Saffron Cordery, Deputy Chief Executive of National Health Service Providers told ‘Public Finance’ that:

“For some time, we have been calling on the government to fix the current system of capital investment within the National Health Service by setting a multi-year settlement which roughly doubles the current budget. The Covid-19 pandemic has shown that this must be prioritised, to ensure estates and resources are in keeping with what’s needed… The comprehensive spending review is an opportunity to reset the finances of the National Health Service, and the government must treat it as such.”

Pinderfields Hospital in Wakefield. Will the National Health Service get the resources it needs? And, if so, will it be at the expense of other services?

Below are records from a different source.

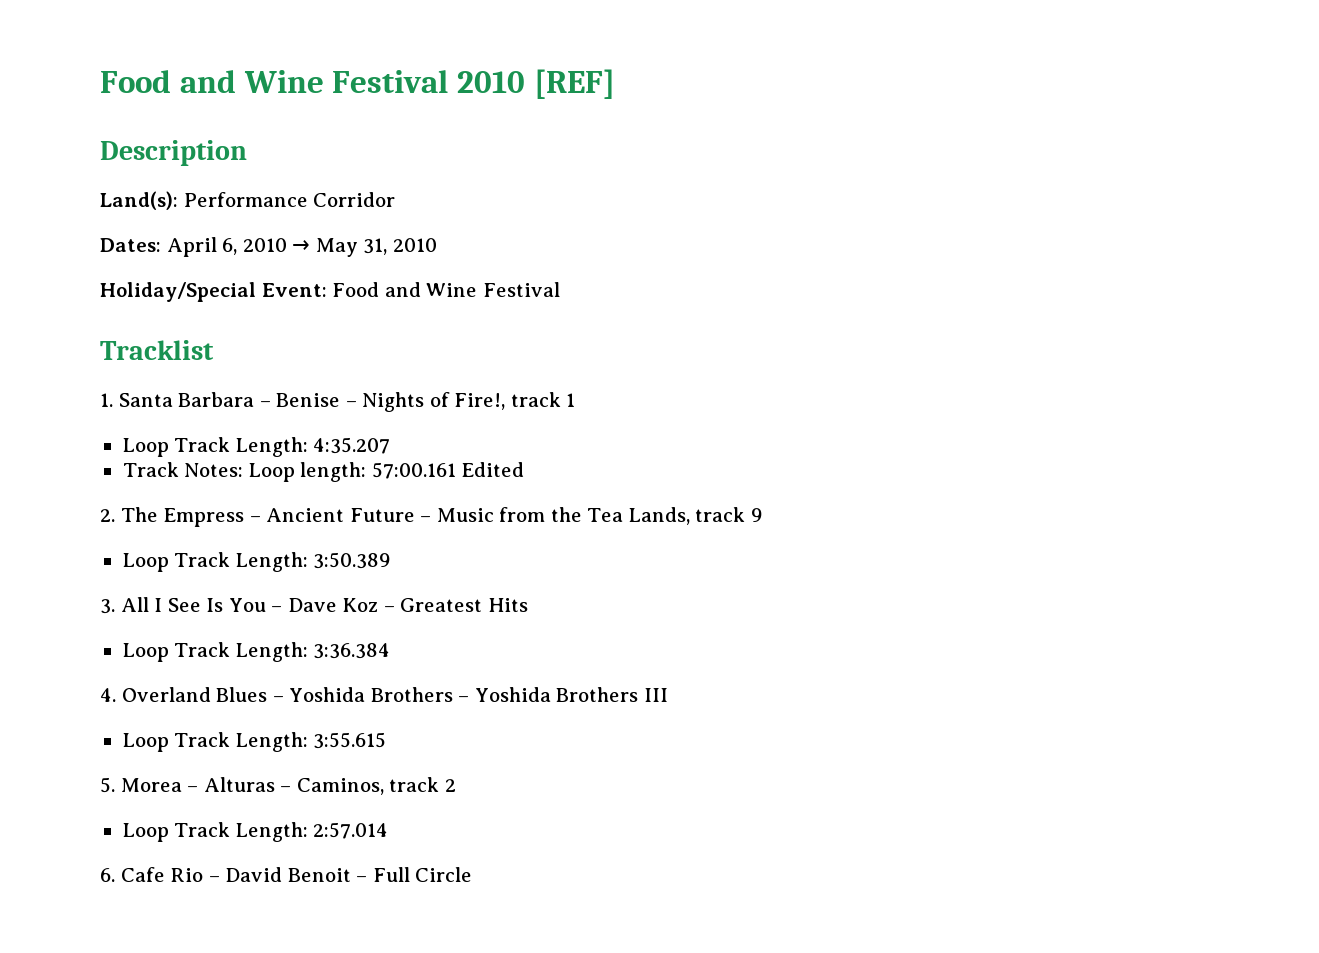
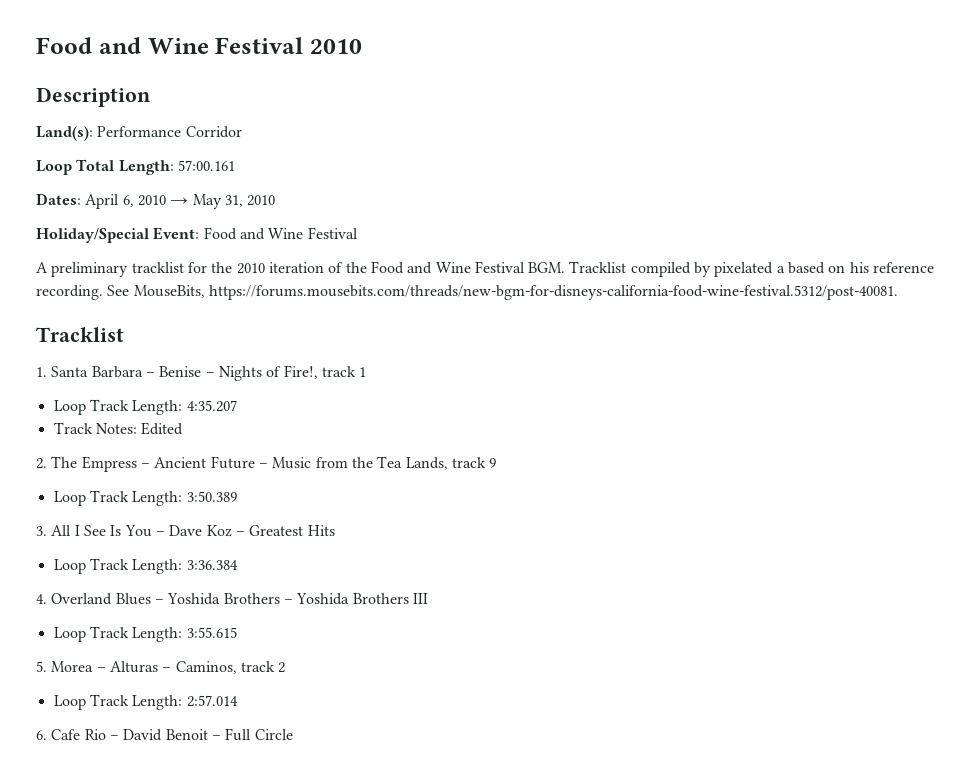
- Food and Wine Festival 2010 [REF]
+ Food and Wine Festival 2010
+ Loop Total Length: 57:00.161
+ A preliminary tracklist for the 2010 iteration of the Food and Wine Festival BGM. Tracklist compiled by pixelated a based on his reference recording. See MouseBits, https://forums.mousebits.com/threads/new-bgm-for-disneys-california-food-wine-festival.5312/post-40081.
- Track Notes: Loop length: 57:00.161 Edited
+ Track Notes: Edited

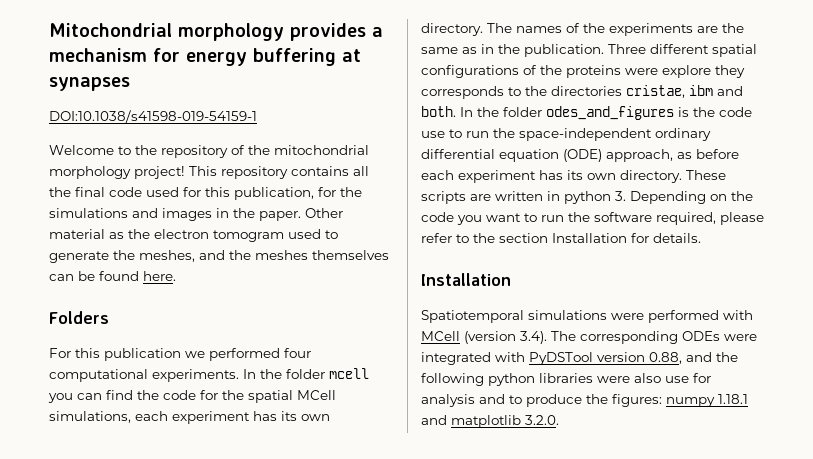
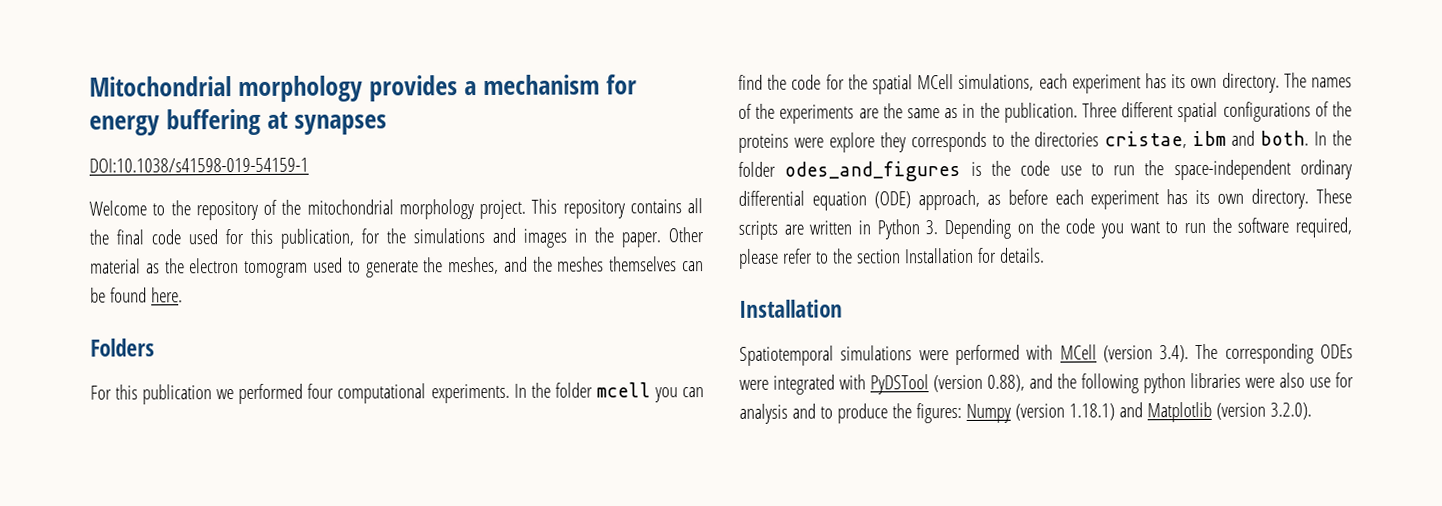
- Welcome to the repository of the mitochondrial morphology project!
+ Welcome to the repository of the mitochondrial morphology project.
- These scripts are written in python 3. Depending on the code you want to run the software required, please refer to the section Installation for details.
+ These scripts are written in Python 3. Depending on the code you want to run the software required, please refer to the section Installation for details.
- Spatiotemporal simulations were performed with MCell (version 3.4). The corresponding ODEs were integrated with PyDSTool version 0.88, and the following python libraries were also use for analysis and to produce the figures: numpy 1.18.1 and matplotlib 3.2.0.
+ Spatiotemporal simulations were performed with MCell (version 3.4). The corresponding ODEs were integrated with PyDSTool (version 0.88), and the following python libraries were also use for analysis and to produce the figures: Numpy (version 1.18.1) and Matplotlib (version 3.2.0).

Whether the National Health Service will receive all the additional resources that it needs remains to be seen. However, given that the Treasury will have a fixed envelope, any additional resources for the National Health Service will be at the expense of other services. The Institute for Fiscal Studies has warned that the review could lead to less money for spending departments than was trailed in March’s Budget. Ben Zarancho, research economist at the Institute for Fiscal Studies, said:

“The Chancellor has opened the door to a less generous funding settlement for public services than the one he committed to in March. Given the large amounts already promised for priority areas like the National Health Service, schools and police, and Rishi Sunak’s emphasis on the need for tough choices, another round of budget cuts for other, lower priority departments is a very real possibility.”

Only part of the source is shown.